RE: What do you do in Heaven?
November 7, 2012 at 3:38 pm
(November 7, 2012 at 2:51 pm)Stimbo Wrote: Re: John V - thank you for prefacing your reply with the honest "I don't know", though given what followed about the Universe being the size it is purely for our post-mortem benefit, I rather suspect that your pastor, good man though I'm sure he is, may not perhaps be the best source of information in this sort of area. I hesitate to throw words like "idiot" around; as I say, I know nothing of the man besides what you share here. On the other hand, I wonder if he realises the sheer scale of the Universe as we know it - and that's only the observable Universe, remember. Even if everyone who has ever lived and died here on Earth, including all those to come until the final days of our planet, were each granted a star system of their very own, I severely doubt that the human presence would extend much beyond just this galaxy.
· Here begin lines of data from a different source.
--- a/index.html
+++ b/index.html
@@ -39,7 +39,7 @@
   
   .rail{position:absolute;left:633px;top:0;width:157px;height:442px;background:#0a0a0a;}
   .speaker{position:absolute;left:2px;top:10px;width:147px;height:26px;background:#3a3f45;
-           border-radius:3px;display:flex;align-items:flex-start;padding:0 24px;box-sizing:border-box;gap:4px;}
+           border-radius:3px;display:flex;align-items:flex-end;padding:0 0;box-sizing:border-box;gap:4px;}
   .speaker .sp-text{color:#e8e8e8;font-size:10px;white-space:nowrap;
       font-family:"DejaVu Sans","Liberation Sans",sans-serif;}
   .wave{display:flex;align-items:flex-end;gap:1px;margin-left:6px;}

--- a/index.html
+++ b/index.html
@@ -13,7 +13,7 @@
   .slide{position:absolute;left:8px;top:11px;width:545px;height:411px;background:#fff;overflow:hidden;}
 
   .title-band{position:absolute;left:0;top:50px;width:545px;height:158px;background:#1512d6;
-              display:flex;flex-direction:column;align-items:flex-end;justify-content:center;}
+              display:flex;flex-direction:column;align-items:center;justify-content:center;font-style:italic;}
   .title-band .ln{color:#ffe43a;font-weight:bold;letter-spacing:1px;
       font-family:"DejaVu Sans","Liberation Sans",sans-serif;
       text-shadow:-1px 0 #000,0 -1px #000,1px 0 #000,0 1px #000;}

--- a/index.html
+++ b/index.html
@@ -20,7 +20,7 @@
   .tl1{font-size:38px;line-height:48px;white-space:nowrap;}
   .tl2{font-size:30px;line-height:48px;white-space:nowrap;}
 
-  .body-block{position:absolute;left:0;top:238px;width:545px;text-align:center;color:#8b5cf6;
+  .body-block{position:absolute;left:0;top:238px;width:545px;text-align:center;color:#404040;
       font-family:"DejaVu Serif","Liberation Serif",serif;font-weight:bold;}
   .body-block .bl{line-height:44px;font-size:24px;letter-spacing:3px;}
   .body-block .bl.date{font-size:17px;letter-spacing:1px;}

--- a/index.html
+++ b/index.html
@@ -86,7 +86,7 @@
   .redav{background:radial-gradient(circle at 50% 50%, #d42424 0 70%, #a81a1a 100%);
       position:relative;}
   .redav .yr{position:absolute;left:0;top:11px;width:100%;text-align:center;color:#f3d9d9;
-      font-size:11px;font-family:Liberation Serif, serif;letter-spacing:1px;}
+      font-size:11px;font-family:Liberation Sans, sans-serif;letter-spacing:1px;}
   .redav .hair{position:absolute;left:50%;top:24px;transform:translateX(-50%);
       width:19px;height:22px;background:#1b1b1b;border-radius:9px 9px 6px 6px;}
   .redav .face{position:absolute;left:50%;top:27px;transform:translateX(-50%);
Considering your own limitations, it's good that you hesitate to call others idiots, and it would be better if you also refrained from hinting at it. I said explorers, not settlers. The point is that exploring the universe would give people something to do for a very long time, and if God contimues adding to the universe eternally, it gives them something to do forever.
Quote:As for the question of where are all the new things in this life, I'm sorry but that's quite startlingly parochial. Even if we go back just a century, the advances in such things as transport, comunications, medicine, media technology etc are simply and truly astonishing. Back a century before that, and even the discovery of things we take for granted today, such as electricity, would seem like magic if not for the enquiring minds that abounded round about that time. It has been said that reverse engineering the average flying saucer, supposedly being so highly advanced or conceptually alien, would tax even the most brillant minds of today in much the same way that a nuclear submarine would do for Leonardo da Vinci. That's the sort of scale we're talking about here. Where was the Iron Age internet, for instance?
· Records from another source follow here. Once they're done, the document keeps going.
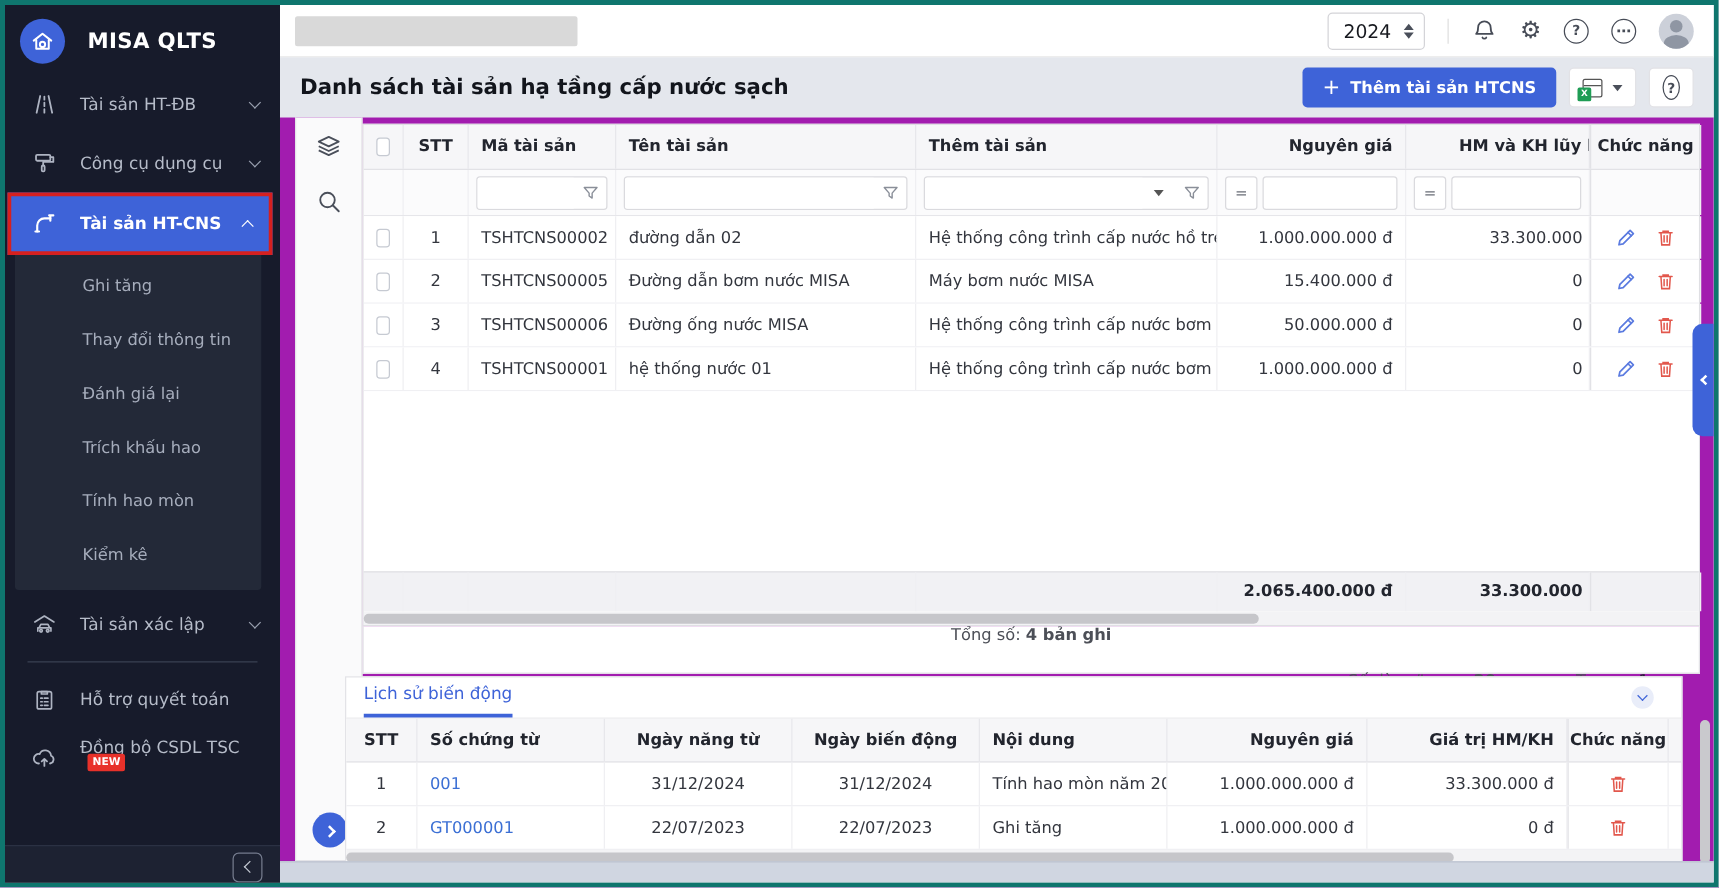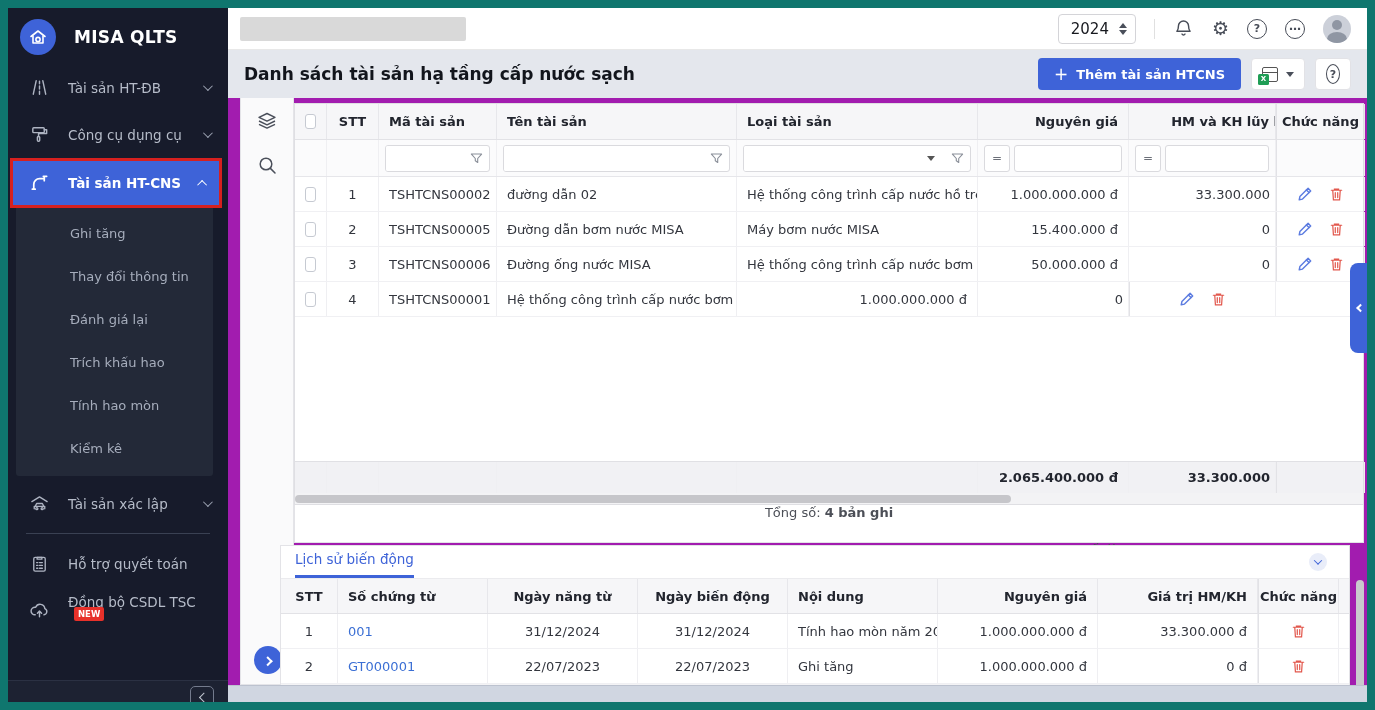--- a/index.html
+++ b/index.html
@@ -4,7 +4,7 @@
 <style>
   * { margin:0; padding:0; box-sizing:border-box; }
   html,body { width:1375px; height:710px; font-family:"DejaVu Sans","Liberation Sans",sans-serif; }
-  .window { position:relative; width:1375px; height:710px; border:8px solid #0f766e; background:#edeff3; overflow:hidden; }
+  .window { position:relative; width:1375px; height:710px; border:4px solid #0f766e; background:#edeff3; overflow:hidden; }
 
   
   .sidebar { position:absolute; left:0; top:0; width:220px; height:706px; background:#171b2b; color:#b6bcc9; }

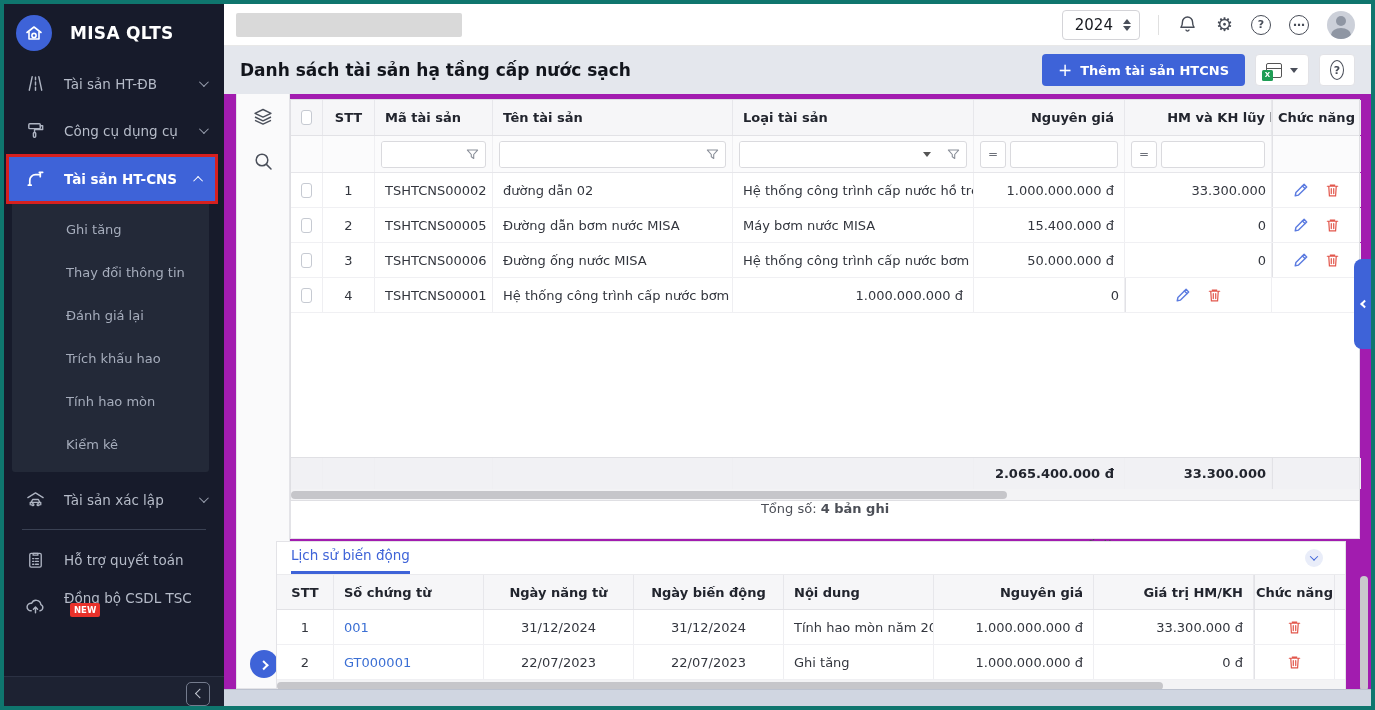--- a/index.html
+++ b/index.html
@@ -318,7 +318,7 @@
           <div class="cell ctr">STT</div>
           <div class="cell">Mã tài sản</div>
           <div class="cell">Tên tài sản</div>
-          <div class="cell">Loại tài sản</div>
+          <div class="cell">Thêm tài sản</div>
           <div class="cell num">Nguyên giá</div>
           <div class="cell num">
               <span class="clip-hm">HM và KH lũy kế</span>

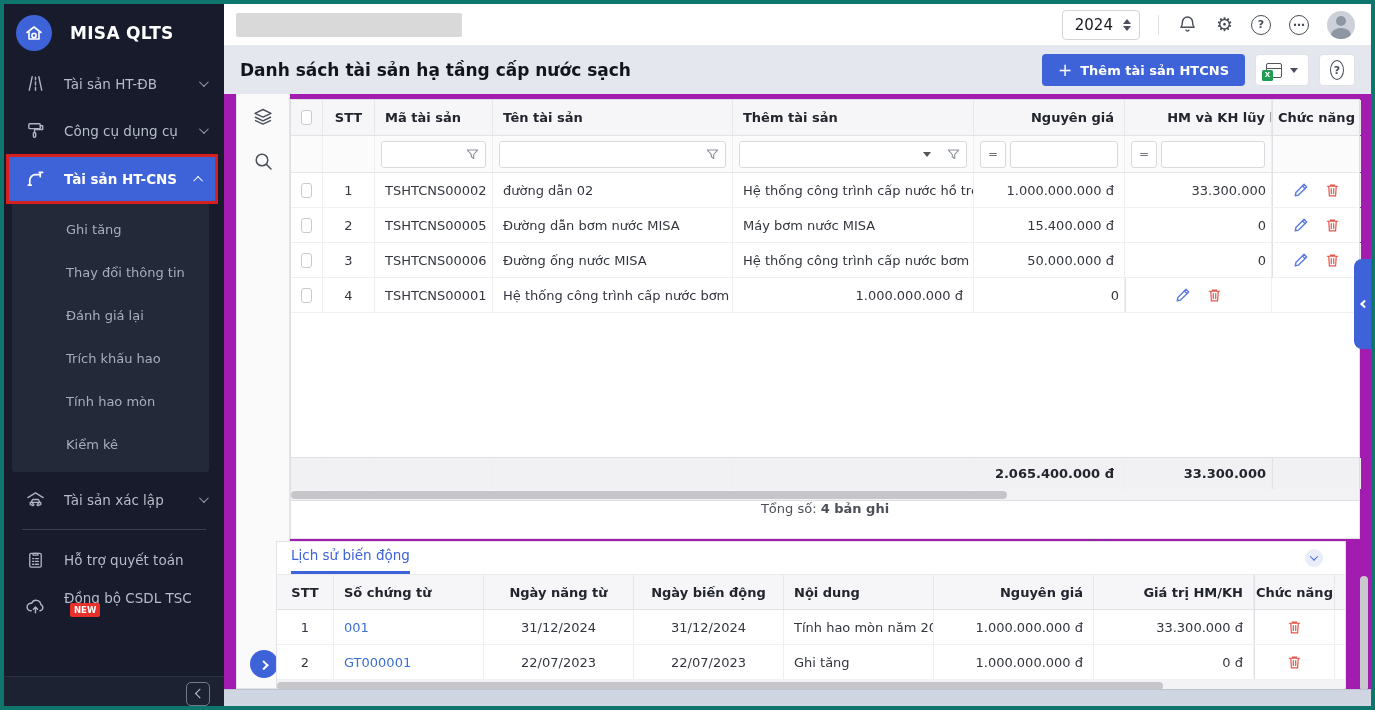--- a/index.html
+++ b/index.html
@@ -462,6 +462,7 @@
               </div>
               <div class="cell ctr">4</div>
               <div class="cell">TSHTCNS00001</div>
+              <div class="cell">hệ thống nước 01</div>
               <div class="cell">Hệ thống công trình cấp nước bơm dẫ...</div>
               <div class="cell num">1.000.000.000 đ</div>
               <div class="cell num">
Regardless, all the books, DVDs, internet porn, whatever, that could ever be conceived can only be a distraction akin to scratching your nose, compared to the unending vastness of eternity. As I said, even if eternity lasts until the heat death of the Universe, there's only so many times one can read Harry Potter or watch Star Trek before going psychopathically insane from sheer boredom. In the case of the former, once would do it for me.
Thoughts?
Again, you miss the point. The new things that you mention were all produced by
people. There will still be people in heaven. We have no reason to believe that the people in heaven can't write new books, make new music, invent new technology, and so on. Reading Harry Potter once might drive me crazy, but heaven will conceivably have a bigger library than that, and one that is ever expanding with new works.